Capitulo secondo nel quale l'autore tracta de Dio, de' cieli e de fortuna e del destino, e ultimamente della miseria umana.

Febo era già for del nostro orizonte,
girando el carro aurato a l'altro polo,
che mal per lui volse guidar Fetonte (1):

i vaghi ucelli avèn postato el volo
con dolce canto, quando io mi trovai
in un gran bosco, lacrimoso e solo.

Ivi traendo d'infiniti guai,
rivolto gli ochii in alto al ciel sereno
a contemplar le stelle incominciai;

e per saper distinctamente a pieno
quanto dei cieli la virtù s'adopra
a bene e mal d'ogni animal terreno,

e si gli è ver che ciascuna nostra opra
da lor proceda e non da nostro ingegno
e che ogni effecto in noi venga di sopra,

io fece un presuposito e disegno
di contemplar con mente et intellecto
le stelle errante e ogni celeste segno.

E mentre ch'io fermava dentro al pecto
tal singulare et alta fantasia,
spesso mirando ogni supremo aspecto,

a me parve sentir una armonia
in la suprema spera che girava
tutti i pianeti per diversa via.

E mentre attento io considerava
qual fosse a noi propizio e qual contrario,
e si al nostro operar alcuno obstava,

vedeva el corso lor veloce e vario
per circuli distincti e proprio flesso
non de necessità ma voluntario;

doppio era e con tanto ordine commesso
al mobil primo ch'or verso occidente,
et or verso oriente avea reflesso.

La stupida, inquieta e vaga mente,
vedendo ordine in tanta differenzia,
esser facea me da me stesso absente,

fermo pensando quale intelligenzia
a l'instabil gir del gran firmamento
mai non porgesse del posar licenzia,

e como nel continuo movimento
rotando sempre con mesura equale,
fusse l'un segno presto e l'altro lento,

ma fixi: chi in figura de animale,
chi de monstro, chi d'altra cosa strana,
tal che a ciascun noto era el suo signale.

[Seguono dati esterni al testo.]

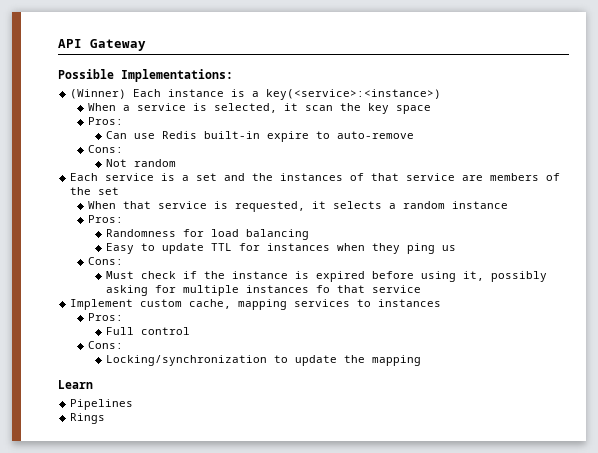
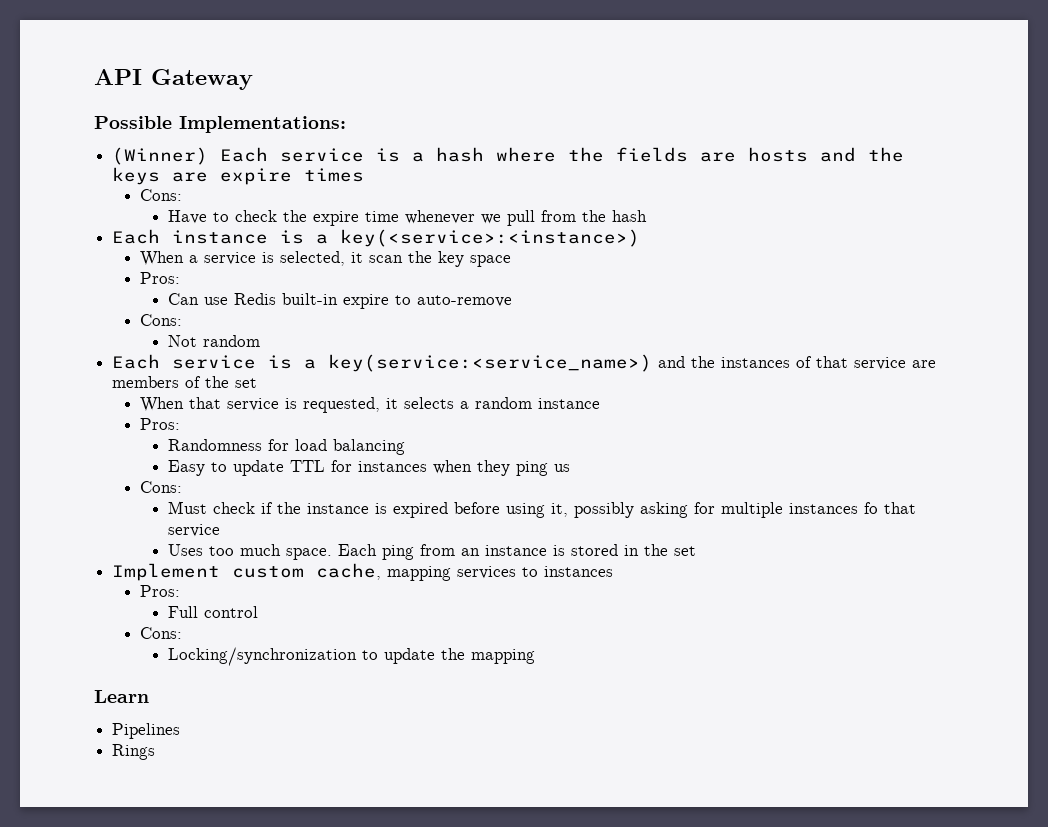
(162, 93) none -> [280,147,905,162] [112,167,365,185] [140,189,183,201] [168,210,648,226] [112,229,161,244] service is a hash where the fields are hosts and the keys are expire times // Cons: // Have to check the expire time whenever we pull from the hash // Each
[196,173,218,181] set -> [328,354,653,372] key(service:<service_name>)
(421, 289) none -> [168,544,697,560] // Uses too much space. Each ping from an instance is stored in the set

E ben che il sole in region lontana
porgesse luce a quel altro emisperio
che mai non vidde Arcturo (2) o Tramontana,

non m'era però piccol refrigerio
pensar come fra' segni reverito
discorra con mirabil magisterio,

e nel celer[e] volo et expedito
ogni giorno con suo perpetuo affanno
giri da l'indo al mauritanio lito,

et or rinveste et or dispoglia l'anno
furando nel cambiar de la stagione
el viver nostro con occulto inganno;

e come el suo splendor solo è cagione
porger la luce a sua cara sorella
che tanto già dilexe Endimione (3),

la quale ora s'asconde or se fa bella,
or dà luce a la nocte ombrosa e scura,
occupando el splendor d'ogni altra stella.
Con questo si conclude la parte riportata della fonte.